Work instruction — Transcribe the listing below in full, keeping every line exactly as it is.

Listed records —
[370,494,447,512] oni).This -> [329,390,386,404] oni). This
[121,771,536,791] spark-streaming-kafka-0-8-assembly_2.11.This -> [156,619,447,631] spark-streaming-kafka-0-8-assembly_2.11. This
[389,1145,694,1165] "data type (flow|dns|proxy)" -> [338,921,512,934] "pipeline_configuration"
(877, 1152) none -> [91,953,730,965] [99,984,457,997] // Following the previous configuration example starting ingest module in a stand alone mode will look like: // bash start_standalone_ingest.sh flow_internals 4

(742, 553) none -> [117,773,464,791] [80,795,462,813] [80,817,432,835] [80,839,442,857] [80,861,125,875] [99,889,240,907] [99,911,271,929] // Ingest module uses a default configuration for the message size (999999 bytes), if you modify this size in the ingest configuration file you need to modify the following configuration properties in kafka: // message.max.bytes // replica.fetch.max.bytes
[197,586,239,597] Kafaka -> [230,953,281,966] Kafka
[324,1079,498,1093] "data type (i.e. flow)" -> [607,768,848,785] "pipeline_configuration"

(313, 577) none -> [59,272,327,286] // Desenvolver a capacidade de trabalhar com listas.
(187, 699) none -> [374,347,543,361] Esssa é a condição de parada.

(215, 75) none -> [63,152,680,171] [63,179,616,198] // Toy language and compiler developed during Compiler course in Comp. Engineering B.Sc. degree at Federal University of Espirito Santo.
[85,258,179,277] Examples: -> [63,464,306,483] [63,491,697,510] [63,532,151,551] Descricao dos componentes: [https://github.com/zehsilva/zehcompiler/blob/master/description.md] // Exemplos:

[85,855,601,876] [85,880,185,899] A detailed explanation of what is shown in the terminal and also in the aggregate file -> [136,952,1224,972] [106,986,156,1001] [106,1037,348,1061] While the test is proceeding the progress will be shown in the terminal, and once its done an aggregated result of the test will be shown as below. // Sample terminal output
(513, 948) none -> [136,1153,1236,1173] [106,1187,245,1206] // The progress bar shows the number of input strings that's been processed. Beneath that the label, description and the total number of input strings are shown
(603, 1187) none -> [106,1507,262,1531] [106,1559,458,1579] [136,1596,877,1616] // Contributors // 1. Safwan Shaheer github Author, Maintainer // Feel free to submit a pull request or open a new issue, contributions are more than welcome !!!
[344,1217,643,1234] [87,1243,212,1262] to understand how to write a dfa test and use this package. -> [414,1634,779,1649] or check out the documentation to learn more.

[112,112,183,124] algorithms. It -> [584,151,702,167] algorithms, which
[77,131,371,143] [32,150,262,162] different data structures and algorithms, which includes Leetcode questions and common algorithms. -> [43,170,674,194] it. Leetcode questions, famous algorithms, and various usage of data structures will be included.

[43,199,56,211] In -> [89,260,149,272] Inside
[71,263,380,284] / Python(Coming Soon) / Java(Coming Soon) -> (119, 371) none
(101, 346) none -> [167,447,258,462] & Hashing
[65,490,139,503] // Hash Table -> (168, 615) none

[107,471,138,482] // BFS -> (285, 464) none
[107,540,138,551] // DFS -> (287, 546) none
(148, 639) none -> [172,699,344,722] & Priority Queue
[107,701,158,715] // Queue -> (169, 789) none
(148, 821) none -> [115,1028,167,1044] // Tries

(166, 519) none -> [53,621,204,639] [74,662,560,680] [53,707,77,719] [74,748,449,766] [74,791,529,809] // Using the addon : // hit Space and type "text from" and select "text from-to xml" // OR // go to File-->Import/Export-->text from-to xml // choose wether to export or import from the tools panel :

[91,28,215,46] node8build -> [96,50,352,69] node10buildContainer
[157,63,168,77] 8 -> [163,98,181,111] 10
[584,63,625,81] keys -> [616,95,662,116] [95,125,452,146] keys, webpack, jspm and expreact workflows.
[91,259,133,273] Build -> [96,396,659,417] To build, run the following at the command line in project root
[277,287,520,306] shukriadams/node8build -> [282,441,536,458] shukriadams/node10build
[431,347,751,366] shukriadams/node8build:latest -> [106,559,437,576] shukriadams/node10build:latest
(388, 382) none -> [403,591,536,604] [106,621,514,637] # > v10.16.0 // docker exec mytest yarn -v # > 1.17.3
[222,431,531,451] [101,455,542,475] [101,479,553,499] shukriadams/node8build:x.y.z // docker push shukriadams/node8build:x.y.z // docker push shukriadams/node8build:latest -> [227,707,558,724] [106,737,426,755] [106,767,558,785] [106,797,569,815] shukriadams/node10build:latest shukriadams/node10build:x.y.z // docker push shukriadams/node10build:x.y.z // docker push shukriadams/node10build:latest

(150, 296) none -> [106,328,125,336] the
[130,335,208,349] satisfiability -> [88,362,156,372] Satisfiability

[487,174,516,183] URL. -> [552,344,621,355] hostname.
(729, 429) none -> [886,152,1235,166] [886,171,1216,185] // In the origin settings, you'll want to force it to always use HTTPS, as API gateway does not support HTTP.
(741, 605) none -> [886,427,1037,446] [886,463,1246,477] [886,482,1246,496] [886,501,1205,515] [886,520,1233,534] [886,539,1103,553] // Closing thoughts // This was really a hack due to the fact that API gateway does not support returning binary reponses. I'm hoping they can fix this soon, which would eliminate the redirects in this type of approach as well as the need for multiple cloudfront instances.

Answer space —
[370,494,447,512] oni).This -> [329,390,386,404] oni). This
[121,771,536,791] spark-streaming-kafka-0-8-assembly_2.11.This -> [156,619,447,631] spark-streaming-kafka-0-8-assembly_2.11. This
[389,1145,694,1165] "data type (flow|dns|proxy)" -> [338,921,512,934] "pipeline_configuration"
(877, 1152) none -> [91,953,730,965] [99,984,457,997] // Following the previous configuration example starting ingest module in a stand alone mode will look like: // bash start_standalone_ingest.sh flow_internals 4

(742, 553) none -> [117,773,464,791] [80,795,462,813] [80,817,432,835] [80,839,442,857] [80,861,125,875] [99,889,240,907] [99,911,271,929] // Ingest module uses a default configuration for the message size (999999 bytes), if you modify this size in the ingest configuration file you need to modify the following configuration properties in kafka: // message.max.bytes // replica.fetch.max.bytes
[197,586,239,597] Kafaka -> [230,953,281,966] Kafka
[324,1079,498,1093] "data type (i.e. flow)" -> [607,768,848,785] "pipeline_configuration"

(313, 577) none -> [59,272,327,286] // Desenvolver a capacidade de trabalhar com listas.
(187, 699) none -> [374,347,543,361] Esssa é a condição de parada.

(215, 75) none -> [63,152,680,171] [63,179,616,198] // Toy language and compiler developed during Compiler course in Comp. Engineering B.Sc. degree at Federal University of Espirito Santo.
[85,258,179,277] Examples: -> [63,464,306,483] [63,491,697,510] [63,532,151,551] Descricao dos componentes: [https://github.com/zehsilva/zehcompiler/blob/master/description.md] // Exemplos:

[85,855,601,876] [85,880,185,899] A detailed explanation of what is shown in the terminal and also in the aggregate file -> [136,952,1224,972] [106,986,156,1001] [106,1037,348,1061] While the test is proceeding the progress will be shown in the terminal, and once its done an aggregated result of the test will be shown as below. // Sample terminal output
(513, 948) none -> [136,1153,1236,1173] [106,1187,245,1206] // The progress bar shows the number of input strings that's been processed. Beneath that the label, description and the total number of input strings are shown
(603, 1187) none -> [106,1507,262,1531] [106,1559,458,1579] [136,1596,877,1616] // Contributors // 1. Safwan Shaheer github Author, Maintainer // Feel free to submit a pull request or open a new issue, contributions are more than welcome !!!
[344,1217,643,1234] [87,1243,212,1262] to understand how to write a dfa test and use this package. -> [414,1634,779,1649] or check out the documentation to learn more.

[112,112,183,124] algorithms. It -> [584,151,702,167] algorithms, which
[77,131,371,143] [32,150,262,162] different data structures and algorithms, which includes Leetcode questions and common algorithms. -> [43,170,674,194] it. Leetcode questions, famous algorithms, and various usage of data structures will be included.

[43,199,56,211] In -> [89,260,149,272] Inside
[71,263,380,284] / Python(Coming Soon) / Java(Coming Soon) -> (119, 371) none
(101, 346) none -> [167,447,258,462] & Hashing
[65,490,139,503] // Hash Table -> (168, 615) none

[107,471,138,482] // BFS -> (285, 464) none
[107,540,138,551] // DFS -> (287, 546) none
(148, 639) none -> [172,699,344,722] & Priority Queue
[107,701,158,715] // Queue -> (169, 789) none
(148, 821) none -> [115,1028,167,1044] // Tries

(166, 519) none -> [53,621,204,639] [74,662,560,680] [53,707,77,719] [74,748,449,766] [74,791,529,809] // Using the addon : // hit Space and type "text from" and select "text from-to xml" // OR // go to File-->Import/Export-->text from-to xml // choose wether to export or import from the tools panel :

[91,28,215,46] node8build -> [96,50,352,69] node10buildContainer
[157,63,168,77] 8 -> [163,98,181,111] 10
[584,63,625,81] keys -> [616,95,662,116] [95,125,452,146] keys, webpack, jspm and expreact workflows.
[91,259,133,273] Build -> [96,396,659,417] To build, run the following at the command line in project root
[277,287,520,306] shukriadams/node8build -> [282,441,536,458] shukriadams/node10build
[431,347,751,366] shukriadams/node8build:latest -> [106,559,437,576] shukriadams/node10build:latest
(388, 382) none -> [403,591,536,604] [106,621,514,637] # > v10.16.0 // docker exec mytest yarn -v # > 1.17.3
[222,431,531,451] [101,455,542,475] [101,479,553,499] shukriadams/node8build:x.y.z // docker push shukriadams/node8build:x.y.z // docker push shukriadams/node8build:latest -> [227,707,558,724] [106,737,426,755] [106,767,558,785] [106,797,569,815] shukriadams/node10build:latest shukriadams/node10build:x.y.z // docker push shukriadams/node10build:x.y.z // docker push shukriadams/node10build:latest

(150, 296) none -> [106,328,125,336] the
[130,335,208,349] satisfiability -> [88,362,156,372] Satisfiability

[487,174,516,183] URL. -> [552,344,621,355] hostname.
(729, 429) none -> [886,152,1235,166] [886,171,1216,185] // In the origin settings, you'll want to force it to always use HTTPS, as API gateway does not support HTTP.
(741, 605) none -> [886,427,1037,446] [886,463,1246,477] [886,482,1246,496] [886,501,1205,515] [886,520,1233,534] [886,539,1103,553] // Closing thoughts // This was really a hack due to the fact that API gateway does not support returning binary reponses. I'm hoping they can fix this soon, which would eliminate the redirects in this type of approach as well as the need for multiple cloudfront instances.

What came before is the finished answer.